Infants appear to show relatively abstract word recognition skills in this experiment, suggesting that while they are known to retain considerable episodic detail about words, they are able to focus on phonological characteristics of both words presented in the same experimental session under particular conditions. In light of the finding that high variability across tokens facilitates subsequent word recognition, these results raise the issue of whether low acoustic variability during familiarization degrades performance on word recognition tasks. Previously, it has been reported that low variability during familiarization leads infants to over-emphasize perceptual similarity along dimensions that are lexically irrelevant (Houston, 1999; Singh et al, 2004). To what extent does this over-reliance on surface detail compromise spoken word recognition? One possible cost of this is that infants may over-emphasize affective dimensions at the expense of attending to more subtle cues such as fine phonetic detail. The following experiment assesses the effects of low acoustic variability on infants' detection of phonological equivalence by seeking evidence of false recognition of similar sounding words that are perceptually confusable (i.e. produced with the same affective prosody) yet lexically distinct (i.e. minimal pairs).
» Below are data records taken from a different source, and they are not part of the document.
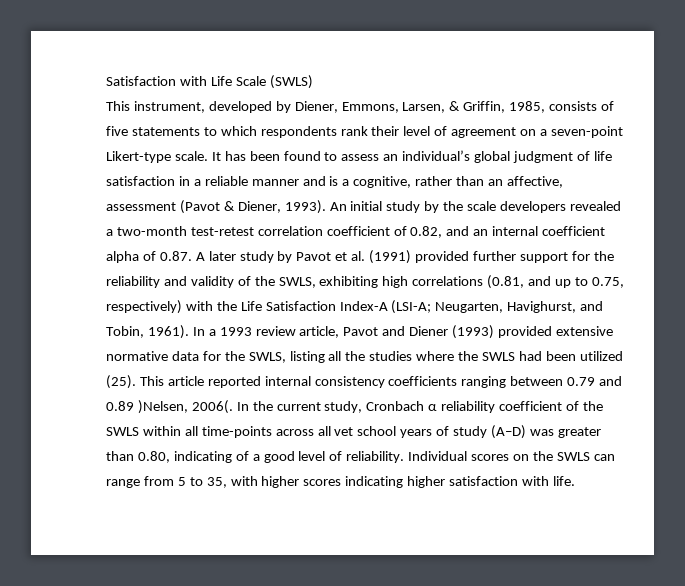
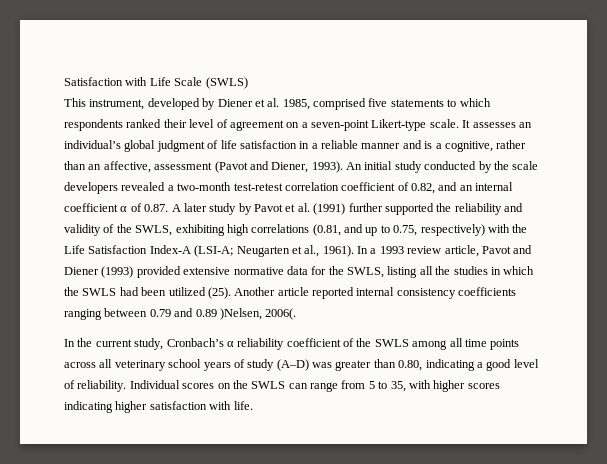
- This instrument, developed by Diener, Emmons, Larsen, & Griffin, 1985, consists of five statements to which respondents rank their level of agreement on a seven-point Likert-type scale.
+ This instrument, developed by Diener et al. 1985, comprised five statements to which respondents ranked their level of agreement on a seven-point Likert-type scale.
- It has been found to assess an individual’s global judgment of life satisfaction in a reliable manner and is a cognitive, rather than an affective, assessment (Pavot & Diener, 1993).
+ It assesses an individual’s global judgment of life satisfaction in a reliable manner and is a cognitive, rather than an affective, assessment (Pavot and Diener, 1993).
- An initial study by the scale developers revealed a two-month test-retest correlation coefficient of 0.82, and an internal coefficient alpha of 0.87. A later study by Pavot et al. (1991) provided further support for the reliability and validity of the SWLS, exhibiting high correlations (0.81, and up to 0.75, respectively) with the Life Satisfaction Index-A (LSI-A; Neugarten, Havighurst, and Tobin, 1961).
+ An initial study conducted by the scale developers revealed a two-month test-retest correlation coefficient of 0.82, and an internal coefficient α of 0.87. A later study by Pavot et al. (1991) further supported the reliability and validity of the SWLS, exhibiting high correlations (0.81, and up to 0.75, respectively) with the Life Satisfaction Index-A (LSI-A; Neugarten et al., 1961).
- In a 1993 review article, Pavot and Diener (1993) provided extensive normative data for the SWLS, listing all the studies where the SWLS had been utilized (25).
+ In a 1993 review article, Pavot and Diener (1993) provided extensive normative data for the SWLS, listing all the studies in which the SWLS had been utilized (25).
- This article reported internal consistency coefficients ranging between 0.79 and 0.89 )Nelsen, 2006(. In the current study, Cronbach α reliability coefficient of the SWLS within all time-points across all vet school years of study (A–D) was greater than 0.80, indicating of a good level of reliability.
+ Another article reported internal consistency coefficients ranging between 0.79 and 0.89 )Nelsen, 2006(.
+ In the current study, Cronbach’s α reliability coefficient of the SWLS among all time points across all veterinary school years of study (A–D) was greater than 0.80, indicating a good level of reliability.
Previous investigations of false recognition in 7.5-month-old infants have revealed that they are highly sensitive to phonetic detail in spoken word recognition tasks and that they do not confuse minimal pairs. These studies showed that infants do not equate phonetic variants that differ by the onset phoneme, e.g. they do not perceive “tup” to be an instance of “cup” (Jusczyk & Aslin, 1995). Similarly, they are sensitive to final consonant quality, which is typically less perceptible, and do not show false recognition of variants that differ in the final consonant either (Tincoff & Jusczyk, 1996). However, in these studies conducted by Aslin, Jusczyk & Tincoff, the stimuli were spoken in typical infant-directed speech and therefore each familiarization set consisted of acoustically variable instances of a word, and were possibly more similar to the variable stimulus set used in Experiment 1. The high variability inherent in the familiarization sets may have assisted infants in attending to invariant phonological details and disregarding lexically irrelevant details, leading to a similarly high level of performance to Experiment 1. The current focus of investigation is in the context of low stimulus variability, whether infants over-represent surface details that reliably co-occur with phonological structure and in particular, whether this over-reliance leaves in its wake a neglect of more subtle phonemic detail. In the following experiment, infants are introduced to a phonetic variant of each target word produced in a single affect (e.g. “dike” consistently produced with happy affect and “gat” consistently produced with neutral affect). They were then tested on recognition of target words (e.g. “bike” and “hat”) in sentences spoken in either happy or neutral affect. Therefore, no word was introduced with high stimulus variability. This design was very similar to that of Singh, et al. (2004) except that here, infants were familiarized with variants of the target word. However, the design was also similar to Experiment 3 in Jusczyk & Aslin (1995) where infants were familiarized with variants of the words on which they were later tested, although unlike in that experiment, in the present experiment the variability with which words were introduced was varied between words rather than within a word.

Experiment 2

The purpose of the following experiment was to investigate whether false recognition might be observed in 7.5-month-old infants when the recurrence of surface properties of the familiarization tokens directs their attention to non-phonemic surface properties, such as affect. If infants show evidence of false recognition, this would again suggest that they are uncertain about the determinants of lexical relevance at this age, and are influenced by nonphonemic features at the expense of phonemic features. In this case, it would appear that low stimulus variability in familiarization not only results in increased matching based on nonphonemic similarities but also that it actively compromises matching based on phonemic similarities.